Tuesday, October 25, 2011

Please be gentle with me...

 A friend of mine shared this blogpost on Brave Girls Club with me and this story really resonated with me.
The story talks about the masks we wear and the signs we wish we could wear around our necks so everyone knew what trial we were currently enduring and would be a little more understanding.  I know I have not been my normal self and have been much more flaky then I usually am, but it's because I am hurting.  I am hurting physically and emotionally and I can barely be there enough for myself, so I haven't been able to be there for anybody else.  I feel bad that I have let certain things fall through the cracks and am only able to give myself 80%, but it's because I am broken, I am hollow and I am missing a piece of myself.  So...
and I really am.  I wish I could be the person I have aways been but right now, I have to be selfish, I have to take care of me.  So if I have not been the friend, the daughter, the wife, the listening ear, the co-worker, the volunteer, the confidant or the person I normally am, please forgive me, I am doing all I can to hold myself together...

Friday, October 21, 2011

A Heartbreaking and Painful Step Back...

This week has been an emotional rollercoaster, to say the least, and the outcome was far from what we had wished for. Let’s rewind to 8 days ago…

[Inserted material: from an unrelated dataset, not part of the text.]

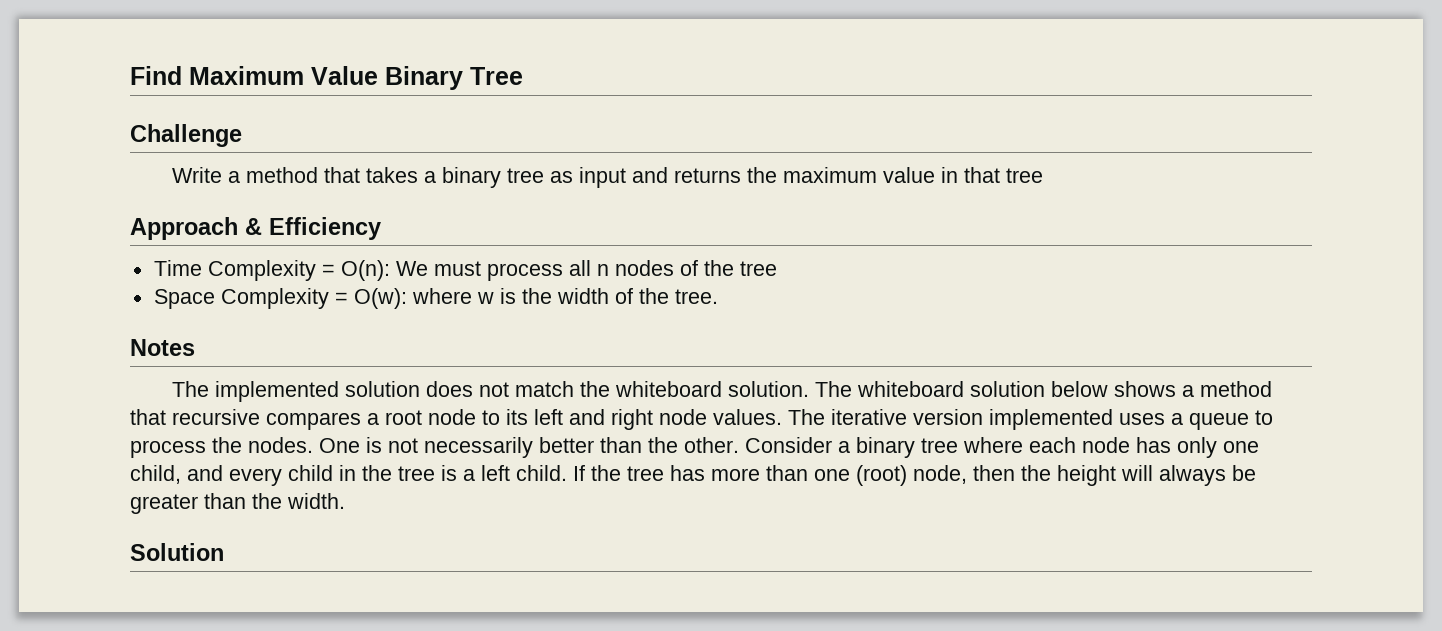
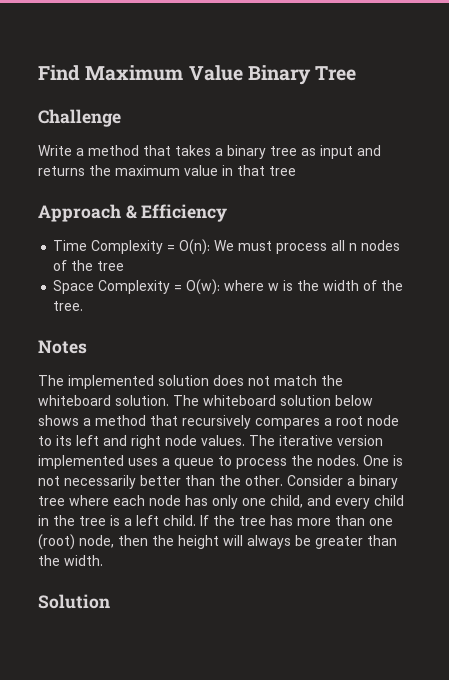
[172,409,260,425] recursive -> [182,415,251,429] recursively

October 13, 2011- This was the day we had been waiting for. I had cleared all my estrogen tests, had taken my trigger shot and I was ready to be put under and have our little eggies retrieved. We went in that morning as happy as could be and thought, “this is it, this is the next step towards Baby Ricci.” They put me under and an hour later then wheeled me back into a recovery room and told me everything had gone well and they were able to collect 12 eggies. We were both very excited with the results, but I was in a TON of pain and it just continued to get worse. They finally gave me something to help with the pain and an hour later sent me on my way. On the way home from the retrieval I was starving but all I wanted was frozen yogurt so we headed to Menchie’s, a new frozen yogurt shop I had never been to. I waddled in hunched over and made myself a yogurt but after two bites I got the “I am going to vomit” feeling and ran to their brand new stainless steel trash can and lost it. It was just the beginning of my week from hell…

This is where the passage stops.